The dispute in Rush Hair Limited v Gibson-Forbes arose out of the sale of two hairdressing salons in Windsor and Maidenhead. The defendant had been operating the businesses since 2008, under a franchise agreement with the claimant, Rush Hair. In 2015 she entered into an agreement for the sale of the business, under which she agreed, for a period of two years from completion, not to employ named individuals who had been working at the salons and also not to compete with the Rush business within a two mile radius around the Windsor and Maidenhead salons.
The defendant claimed that the restrictions were unenforceable on the grounds that they were a restraint of trade. The High Court decided that the covenants should be upheld.
The main factor in this case was that the covenants were contained in a vendor/purchaser agreement – it is clear from the case law that non-compete and non-solicitation restrictions in a sale agreement are more likely to be viewed as reasonable protections of a company's interests than those given by an employee. Rush as purchaser was entitled to protect what it was paying a substantial sum (£50,000) for – the goodwill, including the value of the personal connection between the individual stylists and the regular customers. It also had a legitimate interest in ensuring that the employees of the two salons remained.
It was true that, in the sale negotiations, Rush had greater bargaining power than the defendant (because of the franchise agreement, the business could not realistically be sold to anyone other than Rush), but inequality of bargaining power is only one of the factors to be considered in assessing reasonableness.
Rush did not have to give a "scientific justification" for the selection of two years as the duration for the restriction. Two years was not unreasonable, given the length of covenants upheld in previous vendor/purchaser cases. (The Court commented that there had not been a vendor/purchaser case in which an otherwise reasonable covenant has been held unreasonable on the grounds of duration.) Although the covenants which had met the reasonableness test in employer/employee cases involving hairdressers (whom the judge described as "a rich source of jurisprudence in this area") were for a shorter period of time, the Court re-iterated that a different and less rigorous approach applies to vendor/purchaser covenants.

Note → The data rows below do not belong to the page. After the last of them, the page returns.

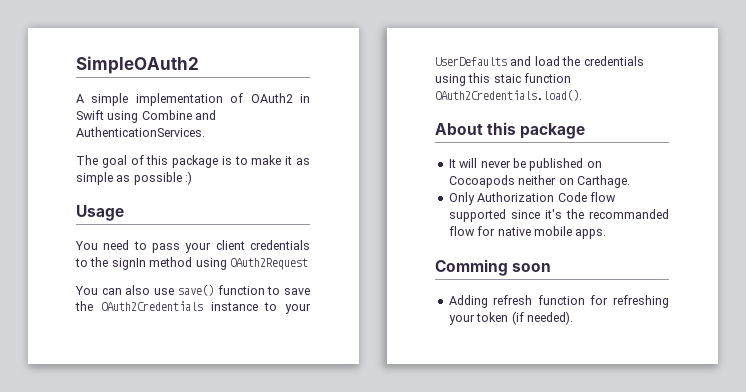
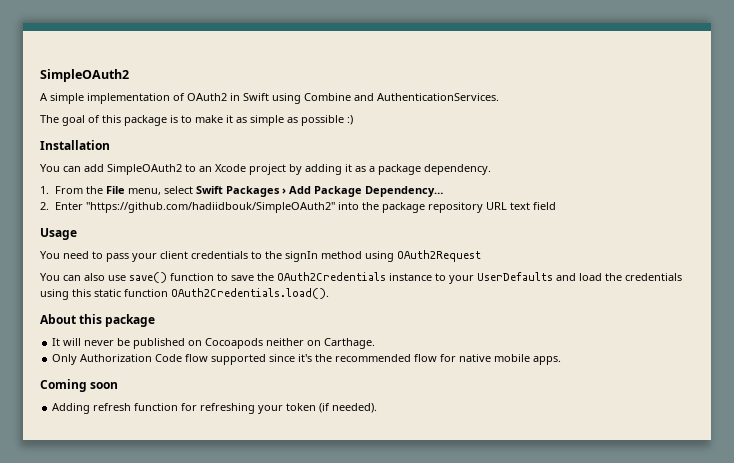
+ Installation
+ You can add SimpleOAuth2 to an Xcode project by adding it as a package dependency.
+ 1. From the File menu, select Swift Packages › Add Package Dependency…
+ 2. Enter "https://github.com/hadiidbouk/SimpleOAuth2" into the package repository URL text field
- You can also use save() function to save the OAuth2Credentials instance to your UserDefaults and load the credentials using this staic function OAuth2Credentials.load().
+ You can also use save() function to save the OAuth2Credentials instance to your UserDefaults and load the credentials using this static function OAuth2Credentials.load().
- Only Authorization Code flow supported since it's the recommanded flow for native mobile apps.
+ Only Authorization Code flow supported since it's the recommended flow for native mobile apps.
- Comming soon
+ Coming soon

The geographical reach of the non-compete covenant was also reasonable. Although it prevented the defendant from working in Windsor, where she lived, Rush was entitled to take the view that the detriment it feared (loss of customers) would occur if she relocated to any part of that small town.
Finally, it did not matter that it was the defendant's company that employed one of the people she had agreed not to solicit – the covenant had to be construed as prohibiting her from soliciting any of the named individuals, whether on her own behalf or as agent for someone else.